Beyoncé Reportedly Walked Out on Reebok for Lacking Diversity

Beyonce attends TIDAL X: 1015 on October 15, 2016 in New York City.

Beyoncé’s walk may be iconic, but if she walks out on you, it’s not a good look. That’s what Reebok reportedly found out the hard way while negotiating with the megastar ahead of the eventual partnership she announced with Adidas on Thursday. The reason Reebok wasn’t able to seal the deal with Queen Bey? According to ESPN writer Nick DePaula, their pitch team was lacking diversity.

As reported by Page Six, DePaula came through with the scoop on ESPN’s The Jump, where he disclosed that over the past year or more, Beyoncé had been courted by several sportswear heavyweights, including Under Armour and even Jordan at Nike. But the real tea is that Reebok was missing the representation required for her to feel comfortable working with them.



“For her, it really goes beyond [a lucrative deal and visibility]. It’s not just about putting her name on a shoe and ‘here’s the new Adidas Beyonce 1,’ or whatever they end up calling it. It’s about having an imprint on the company, impact in terms of diversity,” DePaula surmised, then shared a rumored anecdote about Bey’s meeting with Reebok.

“She had a meeting at Reebok, and they had a whole presentation of everything—potential products, how this could all look—and she kind of took a step back and said, ‘Is this the team that will be working on my product?’”

“Somebody said, ‘Yes,’ and she said, ‘Nobody in this room reflects by background, my skin color, and where I’m from and what I want to do,’” DePaula continued. “So she took a step back and left, and then it did not come to terms.”

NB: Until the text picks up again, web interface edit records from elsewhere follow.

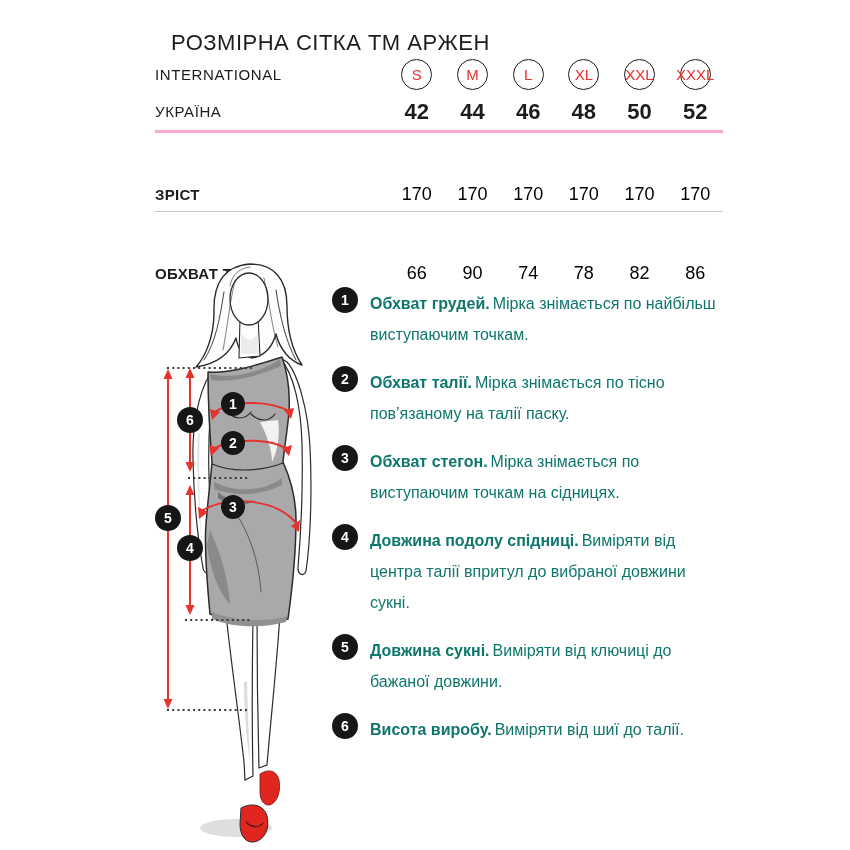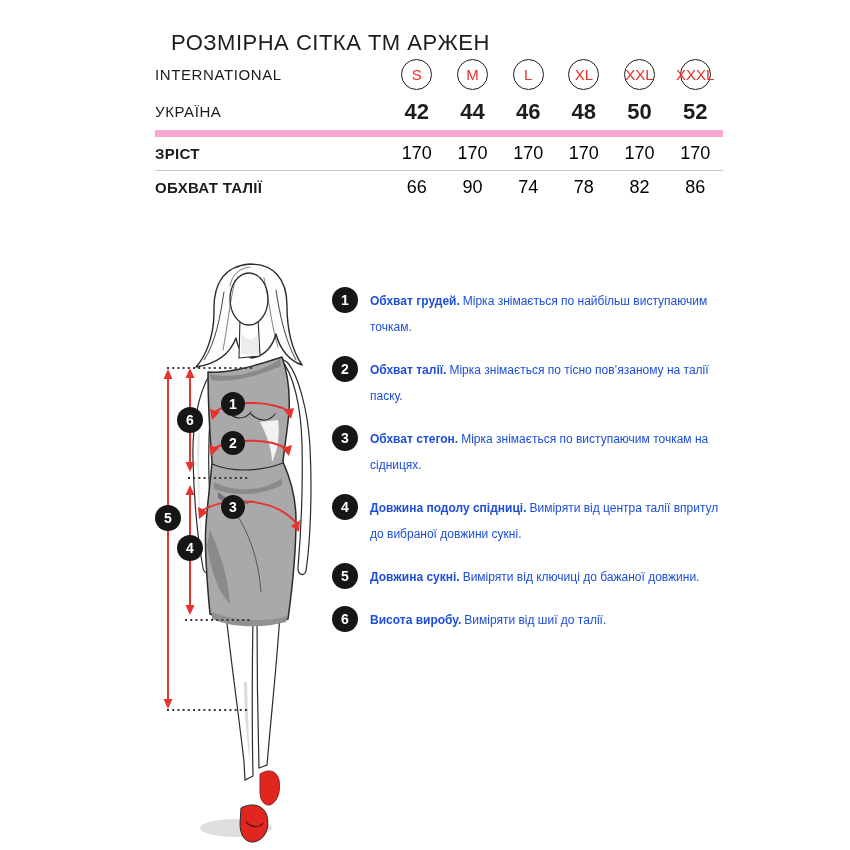--- a/index.html
+++ b/index.html
@@ -21,7 +21,7 @@
   .tlabel{font-size:15px;font-weight:600;letter-spacing:.3px;color:#1c1c1e;}
   .tlabel.plain{font-weight:400;letter-spacing:.6px;}
   .trow-intl{height:38px;}
-  .trow-ua{height:37px;border-bottom:7px solid #f9a8d4;}
+  .trow-ua{height:37px;border-bottom:3px solid #f9a8d4;}
   .drow{height:33px;border-bottom:1px solid #c7c7c9;}
   #data-rows .drow:last-child{border-bottom:none;}
   .size-circle{

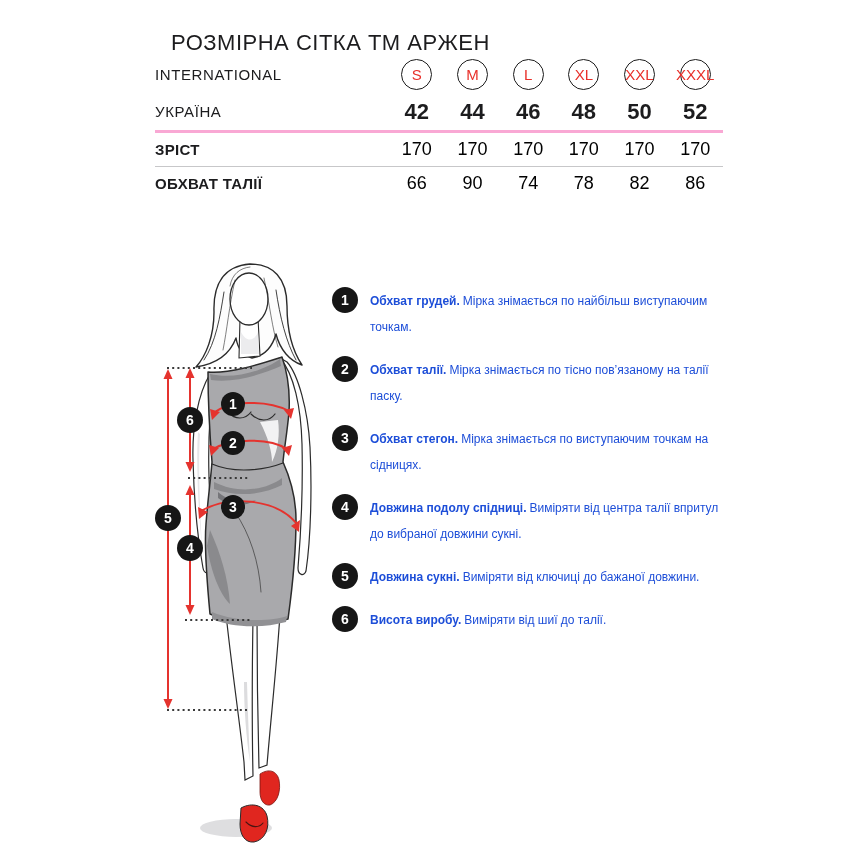--- a/index.html
+++ b/index.html
@@ -22,7 +22,7 @@
   .tlabel.plain{font-weight:400;letter-spacing:.6px;}
   .trow-intl{height:38px;}
   .trow-ua{height:37px;border-bottom:3px solid #f9a8d4;}
-  .drow{height:33px;border-bottom:1px solid #c7c7c9;}
+  .drow{height:33px;border-bottom:1px solid #c7c7c9;margin-top:45px;}
   #data-rows .drow:last-child{border-bottom:none;}
   .size-circle{
     width:29px;height:29px;border:1.7px solid #1b1b1b;border-radius:50%;

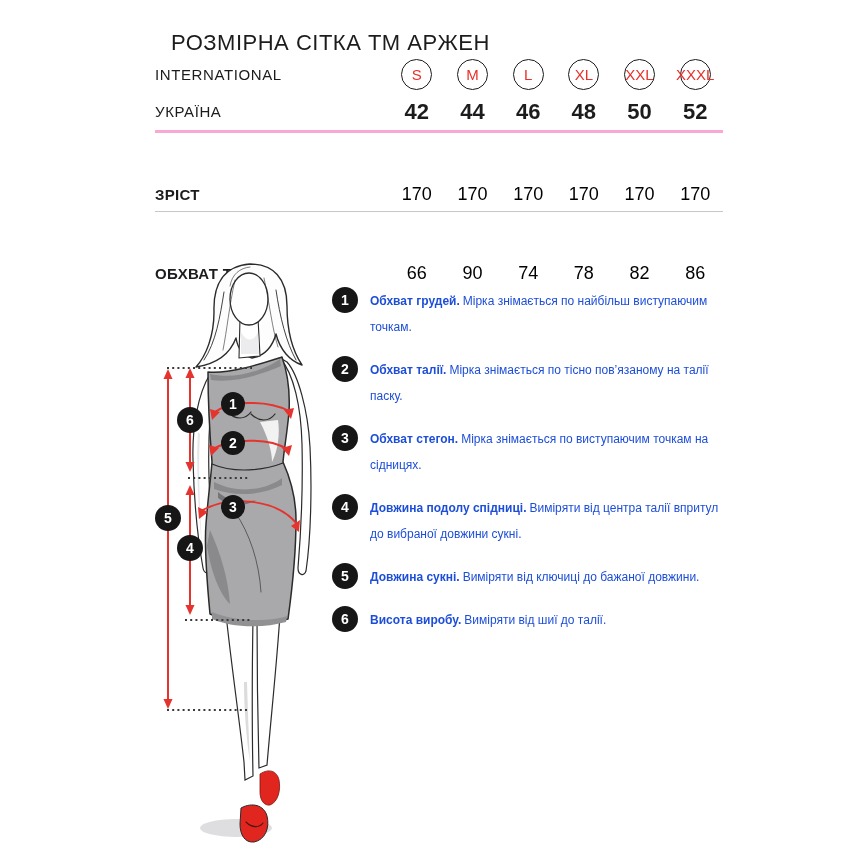--- a/index.html
+++ b/index.html
@@ -42,7 +42,7 @@
     font-size:14px;font-weight:600;display:flex;align-items:center;justify-content:center;
     flex:0 0 auto;margin-top:-1px;
   }
-  .ltext{margin:0 0 0 12px;font-size:12px;line-height:26px;color:#1d4ed8;}
+  .ltext{margin:0 0 0 12px;font-size:16px;line-height:31px;color:#0f766e;}
   .ltext b{font-weight:700;margin-right:3px;}
   
   .figure-wrap{position:absolute;left:140px;top:262px;width:200px;height:588px;}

Of course, aside from the Queen’s boss move, it once again reflects the greater issue of who is granted a seat at the table (to borrow from Bey’s little sister) within some of the world’s most prominent retailers. While it’s fair to note Reebok has inked substantial ongoing partnerships with Cardi B, Danai Guriraand black-owned luxury label Pyer Moss, among others, there is still much work and consideration to be done when it comes to representation behind the scenes as well. As former NBA player and co-host Tracy McGrady noted:

“Some of the stuff that’s been put out by some of these brands with the blackface and stuff like that ... every company should have a diversity program and pass some of that stuff through,” he said. “There’s no way there’s diverse people inside [the] brand and would allow stuff like that to get out to the public and cause this uproar. So kudos to Beyoncé for taking that stand.”

Kudos to the Queen, indeed. Hopefully, this was a teachable moment for Reebok—but we’re pretty sure she’s not “Sorry.”